Step 2: Download `environment.yml`

This file contains the necessary details to configure your environment. If you take a look at it, you’ll see that it contains a specific Python version (python=3.10) along with specific package versions (like pandas==2.2.3 and requests==2.32.3, for example).

Step 3: Create a new `conda` environment

Yes, we said conda environment, even though we’re using mamba to create it.

To create the environment, in your terminal, run:

mamba env create -f <path_to_file>

Here, <path_to_file> should be replaced with a path to the environment.yml file you just downloaded, which might be in your Downloads or Desktop folder. For example: mamba env create -f /Users/yourusername/Desktop/environment.yml.

If you get an error saying environment.yml does not exist, you probably have the wrong path to the file.

If you get an error saying mamba isn’t defined, try closing and reopening your terminal first and then rerunning the command.

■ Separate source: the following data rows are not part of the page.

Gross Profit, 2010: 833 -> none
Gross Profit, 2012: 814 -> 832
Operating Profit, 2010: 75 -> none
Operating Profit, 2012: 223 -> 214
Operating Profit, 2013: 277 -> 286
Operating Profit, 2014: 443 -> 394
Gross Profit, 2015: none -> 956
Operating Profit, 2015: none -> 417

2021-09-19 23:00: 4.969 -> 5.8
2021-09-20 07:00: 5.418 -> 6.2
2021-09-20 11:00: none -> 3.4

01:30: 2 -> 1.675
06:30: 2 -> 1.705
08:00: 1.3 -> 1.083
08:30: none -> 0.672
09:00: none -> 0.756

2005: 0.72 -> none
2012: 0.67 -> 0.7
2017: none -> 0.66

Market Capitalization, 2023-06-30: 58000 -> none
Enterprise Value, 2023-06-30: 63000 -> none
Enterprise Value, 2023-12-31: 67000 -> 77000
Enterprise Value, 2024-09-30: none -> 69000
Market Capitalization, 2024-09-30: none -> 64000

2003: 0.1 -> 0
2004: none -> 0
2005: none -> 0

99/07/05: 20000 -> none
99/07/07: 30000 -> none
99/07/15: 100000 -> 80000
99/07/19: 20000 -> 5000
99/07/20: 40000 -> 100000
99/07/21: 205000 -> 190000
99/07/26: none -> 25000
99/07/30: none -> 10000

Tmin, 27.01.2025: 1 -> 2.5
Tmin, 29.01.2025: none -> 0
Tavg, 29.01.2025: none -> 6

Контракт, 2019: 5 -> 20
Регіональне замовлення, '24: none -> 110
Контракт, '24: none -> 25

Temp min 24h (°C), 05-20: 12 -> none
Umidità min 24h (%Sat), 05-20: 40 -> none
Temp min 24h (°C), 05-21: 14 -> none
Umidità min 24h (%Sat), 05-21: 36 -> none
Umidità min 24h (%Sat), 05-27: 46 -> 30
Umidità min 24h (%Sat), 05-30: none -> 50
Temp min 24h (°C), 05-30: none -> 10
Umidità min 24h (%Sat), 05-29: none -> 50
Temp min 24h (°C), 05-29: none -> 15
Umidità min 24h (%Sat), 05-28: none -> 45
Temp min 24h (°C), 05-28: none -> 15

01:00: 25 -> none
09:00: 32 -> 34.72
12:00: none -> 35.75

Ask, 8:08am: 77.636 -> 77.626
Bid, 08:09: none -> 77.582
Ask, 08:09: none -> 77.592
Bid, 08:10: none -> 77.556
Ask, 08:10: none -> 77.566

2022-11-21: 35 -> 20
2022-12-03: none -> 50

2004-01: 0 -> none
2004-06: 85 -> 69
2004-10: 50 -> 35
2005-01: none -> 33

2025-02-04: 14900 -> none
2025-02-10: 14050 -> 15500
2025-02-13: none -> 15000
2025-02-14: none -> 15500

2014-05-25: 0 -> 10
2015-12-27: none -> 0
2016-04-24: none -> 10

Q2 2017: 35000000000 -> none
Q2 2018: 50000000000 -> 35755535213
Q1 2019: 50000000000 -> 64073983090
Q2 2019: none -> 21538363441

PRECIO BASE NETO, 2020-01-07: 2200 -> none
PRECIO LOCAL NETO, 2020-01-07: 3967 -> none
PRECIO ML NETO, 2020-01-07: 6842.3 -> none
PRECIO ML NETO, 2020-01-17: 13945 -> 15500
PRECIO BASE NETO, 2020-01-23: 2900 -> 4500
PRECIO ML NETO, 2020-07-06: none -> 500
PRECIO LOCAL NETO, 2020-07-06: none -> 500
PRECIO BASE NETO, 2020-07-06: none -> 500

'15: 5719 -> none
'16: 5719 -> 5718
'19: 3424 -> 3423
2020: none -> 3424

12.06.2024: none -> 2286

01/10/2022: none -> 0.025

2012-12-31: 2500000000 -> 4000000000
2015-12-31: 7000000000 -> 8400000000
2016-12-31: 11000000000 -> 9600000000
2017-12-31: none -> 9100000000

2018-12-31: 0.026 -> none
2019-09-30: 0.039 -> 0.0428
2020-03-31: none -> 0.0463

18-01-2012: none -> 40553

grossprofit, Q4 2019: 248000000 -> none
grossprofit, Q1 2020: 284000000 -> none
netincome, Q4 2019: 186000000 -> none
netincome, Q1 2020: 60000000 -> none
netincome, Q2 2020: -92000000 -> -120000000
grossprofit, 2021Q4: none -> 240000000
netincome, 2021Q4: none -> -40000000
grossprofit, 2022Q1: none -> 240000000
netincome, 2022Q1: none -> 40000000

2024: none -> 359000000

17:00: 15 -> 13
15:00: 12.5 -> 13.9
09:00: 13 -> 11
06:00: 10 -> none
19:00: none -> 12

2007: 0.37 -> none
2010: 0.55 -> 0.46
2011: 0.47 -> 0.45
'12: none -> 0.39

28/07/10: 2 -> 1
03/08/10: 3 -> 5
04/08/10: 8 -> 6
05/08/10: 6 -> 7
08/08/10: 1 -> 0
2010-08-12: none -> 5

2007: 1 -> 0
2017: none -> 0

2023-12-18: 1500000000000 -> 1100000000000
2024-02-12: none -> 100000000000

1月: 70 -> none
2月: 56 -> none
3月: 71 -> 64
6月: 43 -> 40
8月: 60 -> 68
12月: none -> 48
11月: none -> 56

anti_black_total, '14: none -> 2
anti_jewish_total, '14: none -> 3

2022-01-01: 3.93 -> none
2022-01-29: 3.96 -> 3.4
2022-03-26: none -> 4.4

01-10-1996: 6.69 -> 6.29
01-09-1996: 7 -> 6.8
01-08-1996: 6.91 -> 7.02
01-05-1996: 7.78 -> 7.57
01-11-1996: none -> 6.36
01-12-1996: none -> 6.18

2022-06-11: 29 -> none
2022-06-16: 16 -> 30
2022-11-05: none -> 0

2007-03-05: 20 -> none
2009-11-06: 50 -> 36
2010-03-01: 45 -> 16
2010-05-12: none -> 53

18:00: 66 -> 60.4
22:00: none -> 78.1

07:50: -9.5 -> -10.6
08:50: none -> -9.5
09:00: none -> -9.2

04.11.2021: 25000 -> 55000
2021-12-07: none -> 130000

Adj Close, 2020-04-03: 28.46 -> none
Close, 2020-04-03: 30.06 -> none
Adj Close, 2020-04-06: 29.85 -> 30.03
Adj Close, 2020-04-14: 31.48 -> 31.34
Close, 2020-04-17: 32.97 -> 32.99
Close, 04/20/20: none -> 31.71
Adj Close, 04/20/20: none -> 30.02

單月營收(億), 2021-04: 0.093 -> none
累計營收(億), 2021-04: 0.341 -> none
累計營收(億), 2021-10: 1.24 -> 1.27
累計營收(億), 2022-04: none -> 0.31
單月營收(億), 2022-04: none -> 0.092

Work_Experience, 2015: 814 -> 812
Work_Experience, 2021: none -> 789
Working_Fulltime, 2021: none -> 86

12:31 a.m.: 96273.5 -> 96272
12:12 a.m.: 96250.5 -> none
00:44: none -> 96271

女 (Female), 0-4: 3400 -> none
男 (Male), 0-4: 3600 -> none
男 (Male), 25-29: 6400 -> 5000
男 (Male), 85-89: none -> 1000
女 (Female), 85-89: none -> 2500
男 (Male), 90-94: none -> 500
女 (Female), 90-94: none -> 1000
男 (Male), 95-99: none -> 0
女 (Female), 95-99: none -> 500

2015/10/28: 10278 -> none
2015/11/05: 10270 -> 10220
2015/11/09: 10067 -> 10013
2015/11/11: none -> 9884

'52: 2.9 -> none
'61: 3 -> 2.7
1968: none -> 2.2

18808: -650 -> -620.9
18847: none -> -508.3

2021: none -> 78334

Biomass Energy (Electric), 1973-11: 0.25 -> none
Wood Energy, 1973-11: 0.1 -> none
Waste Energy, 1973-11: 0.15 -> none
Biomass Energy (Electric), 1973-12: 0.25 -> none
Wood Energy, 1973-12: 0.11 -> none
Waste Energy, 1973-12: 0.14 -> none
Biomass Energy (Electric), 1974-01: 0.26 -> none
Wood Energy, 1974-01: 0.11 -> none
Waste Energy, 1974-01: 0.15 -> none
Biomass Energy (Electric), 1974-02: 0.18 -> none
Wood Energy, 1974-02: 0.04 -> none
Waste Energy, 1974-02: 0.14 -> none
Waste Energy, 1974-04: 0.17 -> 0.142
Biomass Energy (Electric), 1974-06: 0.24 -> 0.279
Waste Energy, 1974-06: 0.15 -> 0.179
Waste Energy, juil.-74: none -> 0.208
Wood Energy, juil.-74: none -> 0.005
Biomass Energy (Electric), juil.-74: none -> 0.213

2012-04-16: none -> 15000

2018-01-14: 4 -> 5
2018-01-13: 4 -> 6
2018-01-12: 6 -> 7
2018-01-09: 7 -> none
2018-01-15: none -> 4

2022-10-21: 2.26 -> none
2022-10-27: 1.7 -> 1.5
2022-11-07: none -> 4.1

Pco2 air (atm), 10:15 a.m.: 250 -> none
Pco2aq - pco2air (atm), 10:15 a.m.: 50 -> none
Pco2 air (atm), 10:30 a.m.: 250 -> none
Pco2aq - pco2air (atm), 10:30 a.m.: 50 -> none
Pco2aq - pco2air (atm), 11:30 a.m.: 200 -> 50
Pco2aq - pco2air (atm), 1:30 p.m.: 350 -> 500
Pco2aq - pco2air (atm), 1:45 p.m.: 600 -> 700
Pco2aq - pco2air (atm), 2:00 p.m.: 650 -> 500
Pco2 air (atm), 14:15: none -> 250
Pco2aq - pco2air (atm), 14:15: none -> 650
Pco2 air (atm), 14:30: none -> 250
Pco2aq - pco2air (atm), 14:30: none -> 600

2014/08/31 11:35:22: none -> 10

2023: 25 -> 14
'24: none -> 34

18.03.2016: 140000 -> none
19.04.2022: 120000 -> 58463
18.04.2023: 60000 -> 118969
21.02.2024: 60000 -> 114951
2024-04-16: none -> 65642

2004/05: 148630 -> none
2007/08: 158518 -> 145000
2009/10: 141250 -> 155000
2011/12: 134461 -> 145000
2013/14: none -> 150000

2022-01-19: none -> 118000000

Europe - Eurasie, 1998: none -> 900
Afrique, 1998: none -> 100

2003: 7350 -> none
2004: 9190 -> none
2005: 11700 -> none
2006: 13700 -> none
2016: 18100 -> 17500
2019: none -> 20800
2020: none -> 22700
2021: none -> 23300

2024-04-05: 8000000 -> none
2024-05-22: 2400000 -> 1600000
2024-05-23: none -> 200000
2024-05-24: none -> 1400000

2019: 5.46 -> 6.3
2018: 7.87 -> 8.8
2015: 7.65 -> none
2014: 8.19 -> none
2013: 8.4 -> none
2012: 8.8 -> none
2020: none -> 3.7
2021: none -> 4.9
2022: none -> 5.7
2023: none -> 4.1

Step 4: Activate the environment

To do so, run:

mamba activate dsc80

If you get an error saying mamba isn’t defined, try closing and reopening your terminal first and then rerunning the command.

Where did the name dsc80 come from, you might ask? We defined it for you at the top of environment.yml with name: dsc80.

Working on Assignments

Activating the `conda` environment

The setup instructions above only need to be run once. Now, every time you work on DSC 80 assignments, all you need to do is run this command in your terminal:

mamba activate dsc80

If you need to install any packages into your dsc80 environment using mamba install, make sure to activate the environment first.

If you’re using VSCode, you should select the Python kernel corresponding to the dsc80 environment to use it.

To open a Jupyter Notebook, use the jupyter notebook command in your terminal.

Using Git

All of our course materials, including your assignments, are hosted on GitHub in this Git repository. This means that you’ll need to download and use Git in order to work with the course materials.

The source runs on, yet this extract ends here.